• _WHAT IS EXPECTED_
How many lines of these entries hold the string "Serif"? Reply with the number alone.

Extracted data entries
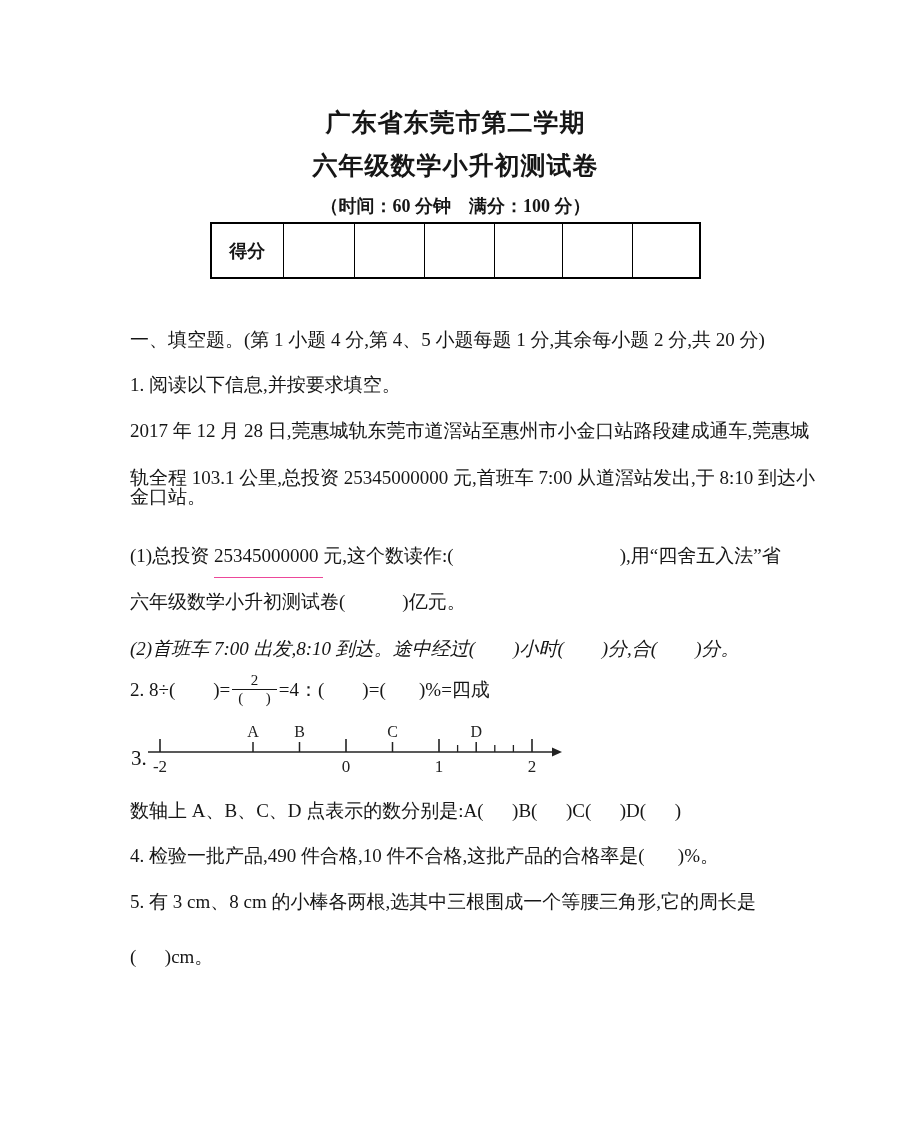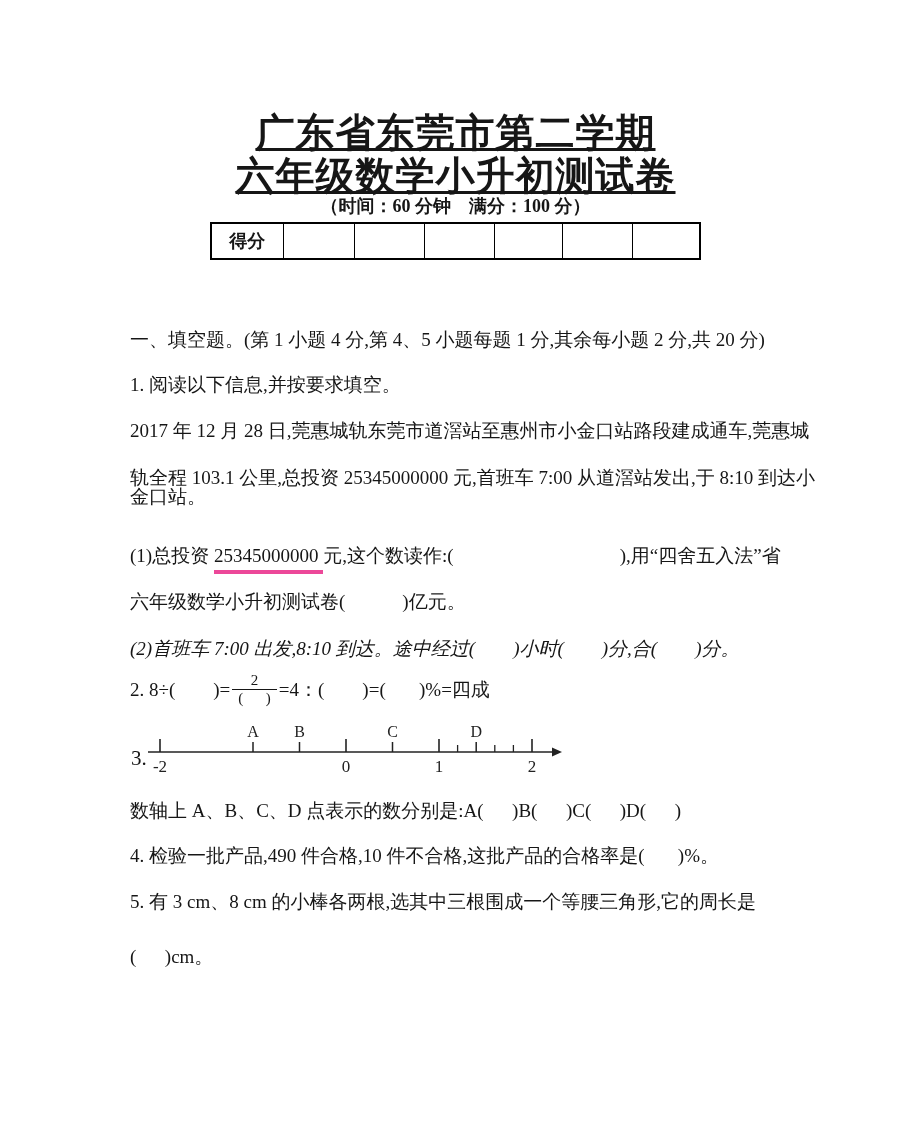--- a/index.html
+++ b/index.html
@@ -7,37 +7,37 @@
     position:relative;
     width:911px;
     height:1122px;
     background:#ffffff;
     font-family:"Liberation Serif", serif;
     color:#161616;
     overflow:hidden;
   }
   .abs{position:absolute;white-space:pre;}
   .center{left:0;width:911px;text-align:center;}
-  .title{font-size:39px;font-weight:bold;letter-spacing:1px;text-decoration:underline;}
+  .title{font-size:25px;font-weight:bold;letter-spacing:1px;}
   .subtitle{font-size:18px;font-weight:bold;}
   .body-line{left:130px;font-size:19px;}
-  .underline{border-bottom:4px solid #ec4899;padding-bottom:4px;}
+  .underline{border-bottom:1px solid #ec4899;padding-bottom:11px;}
   table.score{
     position:absolute;left:210px;top:222px;
     border-collapse:collapse;table-layout:fixed;
     width:489px;
     font-size:18px;font-weight:bold;color:#161616;
     border:2px solid #000;
   }
   table.score td{
     border:1px solid #000;text-align:center;vertical-align:middle;
     padding:0;overflow:hidden;
   }
   tr.r-header{height:25px;}
-  tr.r-score{height:36px;}
+  tr.r-score{height:55px;}
   .frac{
     display:inline-block;vertical-align:middle;text-align:center;
     font-size:15px;line-height:1.15;margin:0 2px;position:relative;top:-2px;
   }
   .frac .num{display:block;padding:0 6px;}
   .frac .den{display:block;border-top:1.5px solid #161616;padding:0 6px;white-space:pre;}
   .q2line{line-height:46px;}
   #nl-svg text{font-family:"Liberation Serif",serif;fill:#222;}
 </style>
 </head>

• _ANSWER TO THE EXERCISE_
2